Apple Vows to Fight the Feds in the Battle over Encryption

Apple CEO Tim Cook has said his company will fight a court order to unlock the iPhone 5c owned by one of the San Bernardino shooters.

Apple is fighting a court order issued Tuesday that demands the company “unlock” an encrypted iPhone owned by one of the perpetrators of the terrorist attacks in San Bernardino, California, in December. This sets up a long-anticipated showdown between the technology industry and law enforcement over whether the government should gain back-door access to encrypted consumer devices.

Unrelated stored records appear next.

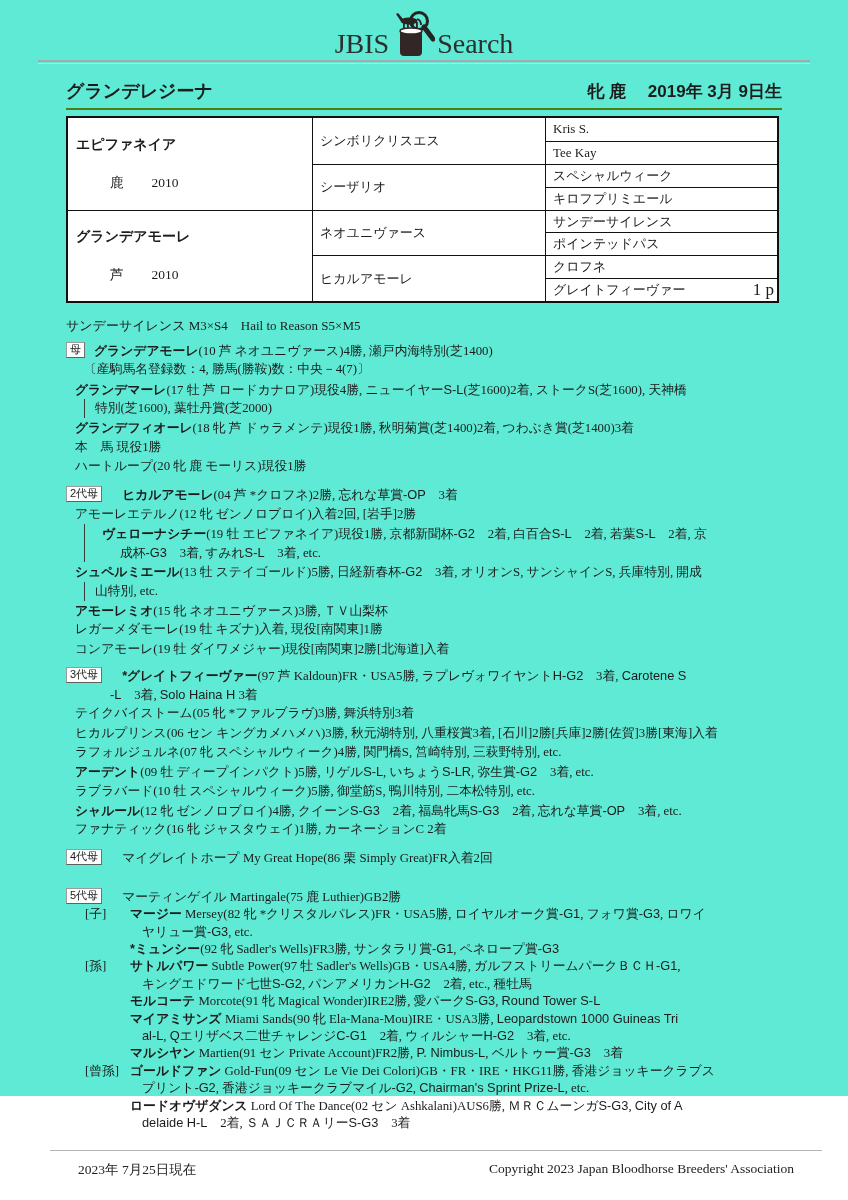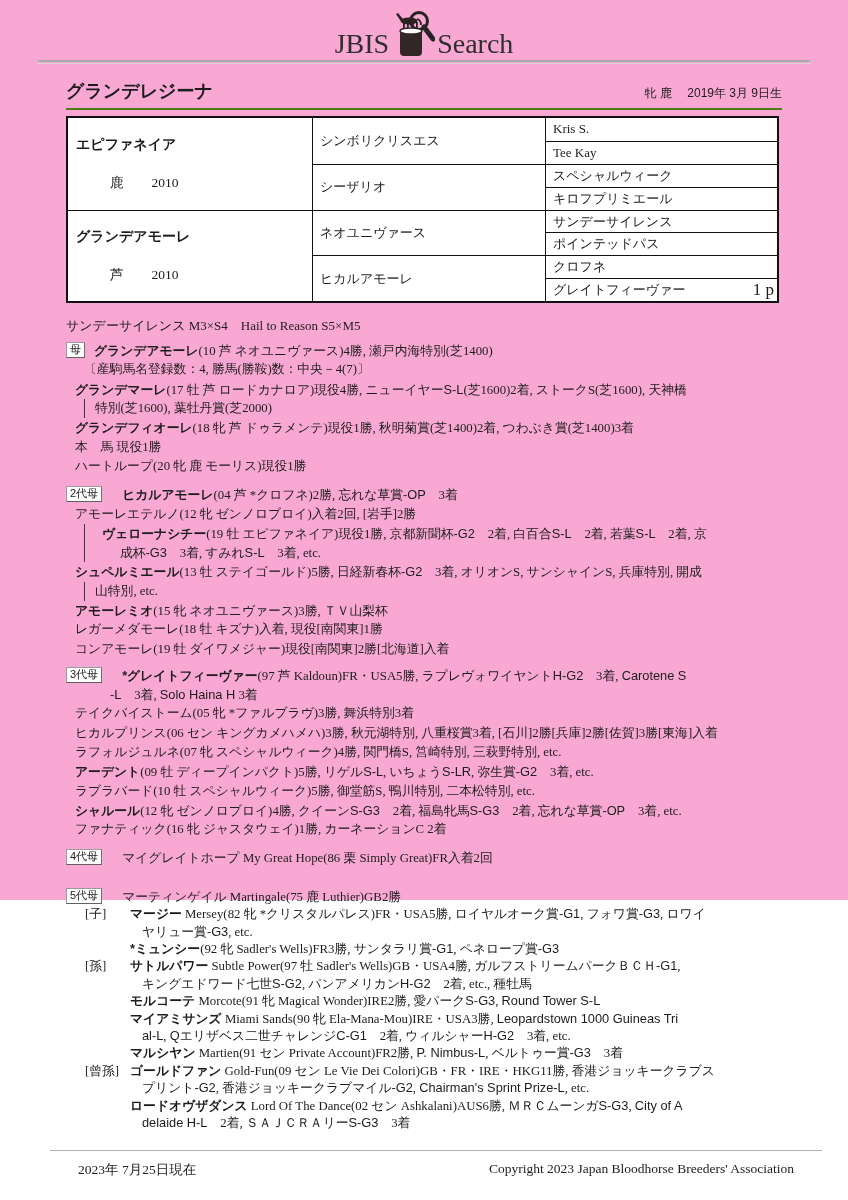"JBIS" .page { background: #f9a8d4 -> #5eead4; height: 900px -> 1096px }
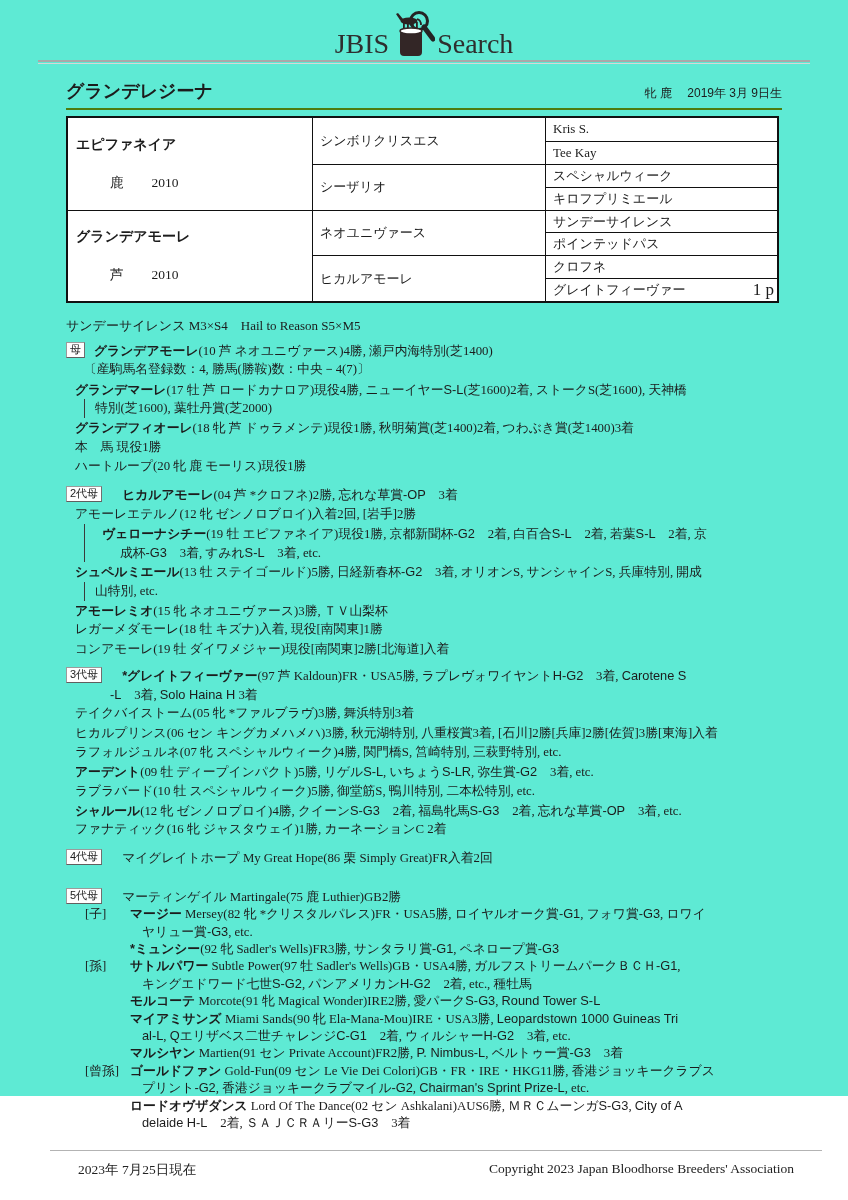"牝 鹿 2019年 3月 9日生" .title-info { font-size: 12px -> 17px; font-weight: normal -> bold }
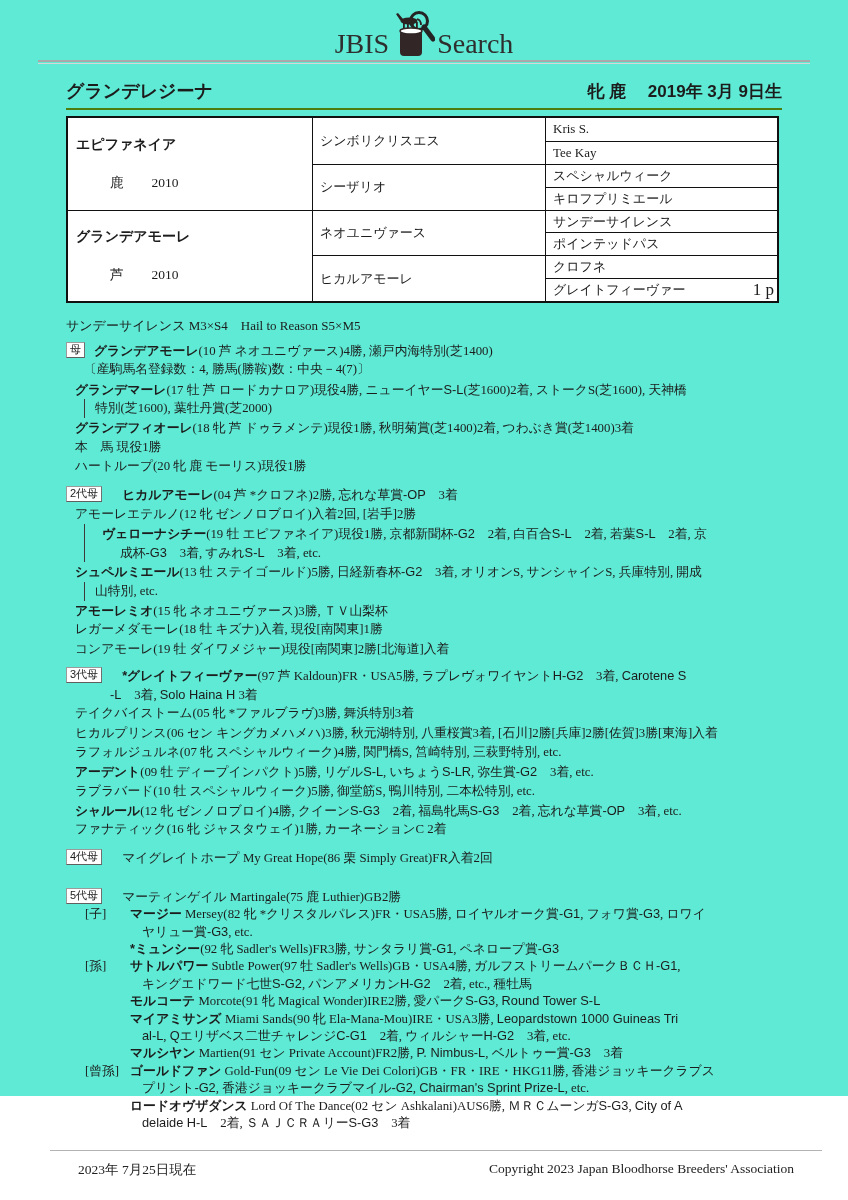"レガーメダモーレ(18 牡 キズナ)入着, 現役[南関東]1勝" span { text: 18 -> 19 }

Apple is a leader in providing encryption on its popular devices; the newest versions of the company’s operating system encrypts data by default on products like iPads and iPhones, and also encrypts communications so that only the sender and receiver can see it.

Law enforcement has long held that this is a major stumbling block to investigations because it means criminals can “go dark,” but others argue that as a practical matter there are many other ways to track suspects. What’s more, creating back doors could aid repressive governments, spies, and criminals.

Last year top U.S. antiterrorism and crime-fighting agencies said they wanted access, but the White House later backed off, creating an impasse. But the November terrorist attacks in Paris and the shootings in San Bernardino triggered new calls by law enforcement and political leaders.

In particular, the FBI complained that agents couldn’t see the contents of an iPhone5C used by Syed Rizwan Farook, one of the shooters in San Bernardino.

Apple CEO Tim Cook at a Senate hearing in 2013.

The federal magistrate who issued the order, Sheri Pym, didn’t order Apple to turn off its encryption but, rather, to make it easier for federal agents to randomly guess the device’s passcode. Apple’s iPhones currently thwart such efforts by adding a delay when it detects someone is trying to use such a “brute force” attack on a phone. The company has bragged it would take five and a half years for someone to guess every possible code of six numbers or lowercase letters.

The magistrate’s order says that if Apple removes these delays, “it will ensure that when the FBI submits passcodes to the SUBJECT DEVICE, software running on the device will not purposefully introduce any additional delay between passcode attempts beyond what is incurred by Apple hardware.” The magistrate also demanded that Apple turn off any “auto-erase” functions, which are designed to erase the phone’s data if someone guesses too many incorrect passwords.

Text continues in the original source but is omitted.